» TASK:
Make an exact copy of the data below, leaving out every picture.

Dataset items:
• • • • • • •
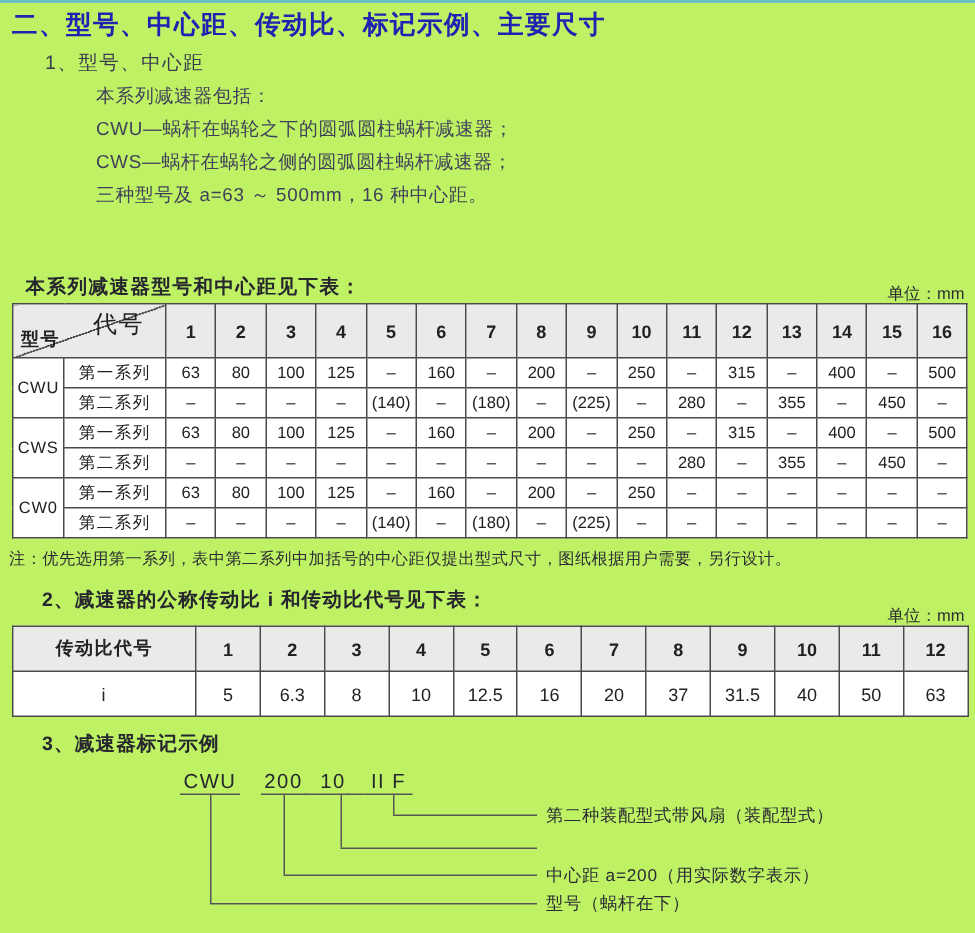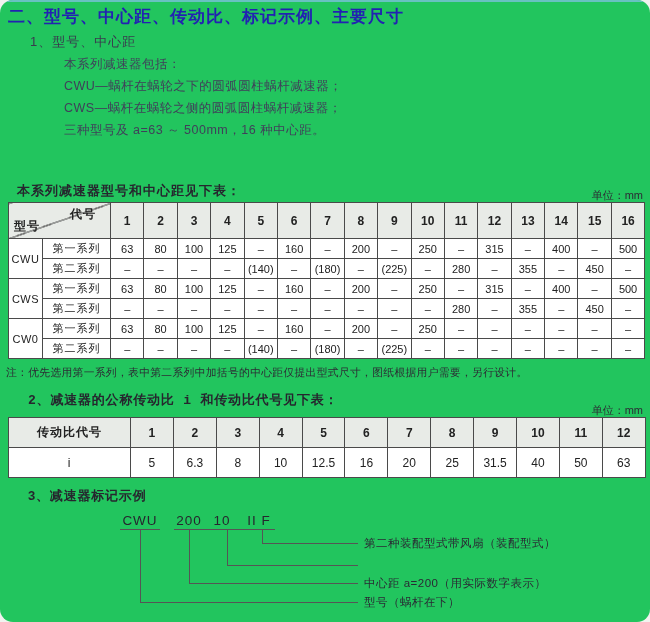--- a/index.html
+++ b/index.html
@@ -4,22 +4,21 @@
 <style>
   html,body{margin:0;padding:0;}
   body{
     width:650px;height:622px;
     background:#f2f2ef;
     font-family:"Liberation Sans","DejaVu Sans",sans-serif;
     -webkit-font-smoothing:antialiased;
   }
   .page{
     position:relative;width:650px;height:622px;overflow:hidden;
-    background:#22c55e;
-    border-radius:13px;
+    background:#bef264;
   }
   .top-line{position:absolute;left:0;top:0;width:650px;height:2px;background:#68c2c1;}
 
   .doc-title{
     position:absolute;left:8px;top:5px;
     font-size:17px;font-weight:bold;color:#2222b2;letter-spacing:1px;white-space:nowrap;
   }
   .s1-heading{
     position:absolute;left:30px;top:33px;
     font-size:13px;color:#3a3a4e;letter-spacing:1px;white-space:nowrap;
@@ -46,30 +45,30 @@
   .table1{position:absolute;left:8px;top:202px;width:636px;}
   .table1 thead th{height:35px;background:#e8ebe7;font-weight:bold;font-size:12px;}
   .table1 tbody td{height:19px;}
   .table1 td.model-cell{font-size:11px;letter-spacing:0.5px;}
   .table1 td.series-cell{font-weight:normal;font-size:11px;letter-spacing:1px;}
 
   .corner{position:relative;background:
       linear-gradient(to bottom right,
         rgba(0,0,0,0) 49.2%, #4a4a4a 49.2%, #4a4a4a 50.8%, rgba(0,0,0,0) 50.8%),
       #e8ebe7 !important;}
-  .corner .corner-top{position:absolute;right:14px;top:3px;font-weight:bold;font-size:12px;letter-spacing:1px;}
+  .corner .corner-top{position:absolute;right:14px;top:3px;font-weight:normal;font-size:16px;letter-spacing:1px;}
   .corner .corner-bottom{position:absolute;left:5px;bottom:3px;font-weight:bold;font-size:12px;letter-spacing:1px;margin-top:20px;}
 
   .note{
     position:absolute;left:6px;top:366px;
     font-size:10.8px;color:#2c2c34;letter-spacing:0.3px;white-space:nowrap;font-family:Liberation Serif, serif;
   }
   .s2-heading{
     position:absolute;left:28px;top:391px;
-    font-size:13px;font-weight:bold;color:#26262e;letter-spacing:0.8px;font-family:Liberation Mono, monospace;
+    font-size:13px;font-weight:bold;color:#26262e;letter-spacing:0.8px;
   }
   .table2{position:absolute;left:8px;top:417px;width:637px;}
   .table2 .hdr th{height:29px;background:#e8ebe7;font-weight:bold;font-size:12px;}
   .table2 .dat td{height:29px;font-size:12px;}
   .table2 .t2-label{letter-spacing:1px;}
 
   .s3-heading{
     position:absolute;left:28px;top:487px;
     font-size:13px;font-weight:bold;color:#26262e;letter-spacing:0.8px;
   }
@@ -306,21 +305,21 @@
         </tr>
       <tr class="dat" id="t2-data-row">
         <td class="t2-label">i</td>
       <td>5</td>
           <td>6.3</td>
           <td>8</td>
           <td>10</td>
           <td>12.5</td>
           <td>16</td>
           <td>20</td>
-          <td>25</td>
+          <td>37</td>
           <td>31.5</td>
           <td>40</td>
           <td>50</td>
           <td>63</td>
         </tr>
     </tbody>
   </table>
 
   <div class="s3-heading">3、减速器标记示例</div>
• • • • • • •
» REPLY TO THE EXERCISE:
--- a/index.html
+++ b/index.html
@@ -4,22 +4,21 @@
 <style>
   html,body{margin:0;padding:0;}
   body{
     width:650px;height:622px;
     background:#f2f2ef;
     font-family:"Liberation Sans","DejaVu Sans",sans-serif;
     -webkit-font-smoothing:antialiased;
   }
   .page{
     position:relative;width:650px;height:622px;overflow:hidden;
-    background:#22c55e;
-    border-radius:13px;
+    background:#bef264;
   }
   .top-line{position:absolute;left:0;top:0;width:650px;height:2px;background:#68c2c1;}
 
   .doc-title{
     position:absolute;left:8px;top:5px;
     font-size:17px;font-weight:bold;color:#2222b2;letter-spacing:1px;white-space:nowrap;
   }
   .s1-heading{
     position:absolute;left:30px;top:33px;
     font-size:13px;color:#3a3a4e;letter-spacing:1px;white-space:nowrap;
@@ -46,30 +45,30 @@
   .table1{position:absolute;left:8px;top:202px;width:636px;}
   .table1 thead th{height:35px;background:#e8ebe7;font-weight:bold;font-size:12px;}
   .table1 tbody td{height:19px;}
   .table1 td.model-cell{font-size:11px;letter-spacing:0.5px;}
   .table1 td.series-cell{font-weight:normal;font-size:11px;letter-spacing:1px;}
 
   .corner{position:relative;background:
       linear-gradient(to bottom right,
         rgba(0,0,0,0) 49.2%, #4a4a4a 49.2%, #4a4a4a 50.8%, rgba(0,0,0,0) 50.8%),
       #e8ebe7 !important;}
-  .corner .corner-top{position:absolute;right:14px;top:3px;font-weight:bold;font-size:12px;letter-spacing:1px;}
+  .corner .corner-top{position:absolute;right:14px;top:3px;font-weight:normal;font-size:16px;letter-spacing:1px;}
   .corner .corner-bottom{position:absolute;left:5px;bottom:3px;font-weight:bold;font-size:12px;letter-spacing:1px;margin-top:20px;}
 
   .note{
     position:absolute;left:6px;top:366px;
     font-size:10.8px;color:#2c2c34;letter-spacing:0.3px;white-space:nowrap;font-family:Liberation Serif, serif;
   }
   .s2-heading{
     position:absolute;left:28px;top:391px;
-    font-size:13px;font-weight:bold;color:#26262e;letter-spacing:0.8px;font-family:Liberation Mono, monospace;
+    font-size:13px;font-weight:bold;color:#26262e;letter-spacing:0.8px;
   }
   .table2{position:absolute;left:8px;top:417px;width:637px;}
   .table2 .hdr th{height:29px;background:#e8ebe7;font-weight:bold;font-size:12px;}
   .table2 .dat td{height:29px;font-size:12px;}
   .table2 .t2-label{letter-spacing:1px;}
 
   .s3-heading{
     position:absolute;left:28px;top:487px;
     font-size:13px;font-weight:bold;color:#26262e;letter-spacing:0.8px;
   }
@@ -306,21 +305,21 @@
         </tr>
       <tr class="dat" id="t2-data-row">
         <td class="t2-label">i</td>
       <td>5</td>
           <td>6.3</td>
           <td>8</td>
           <td>10</td>
           <td>12.5</td>
           <td>16</td>
           <td>20</td>
-          <td>25</td>
+          <td>37</td>
           <td>31.5</td>
           <td>40</td>
           <td>50</td>
           <td>63</td>
         </tr>
     </tbody>
   </table>
 
   <div class="s3-heading">3、减速器标记示例</div>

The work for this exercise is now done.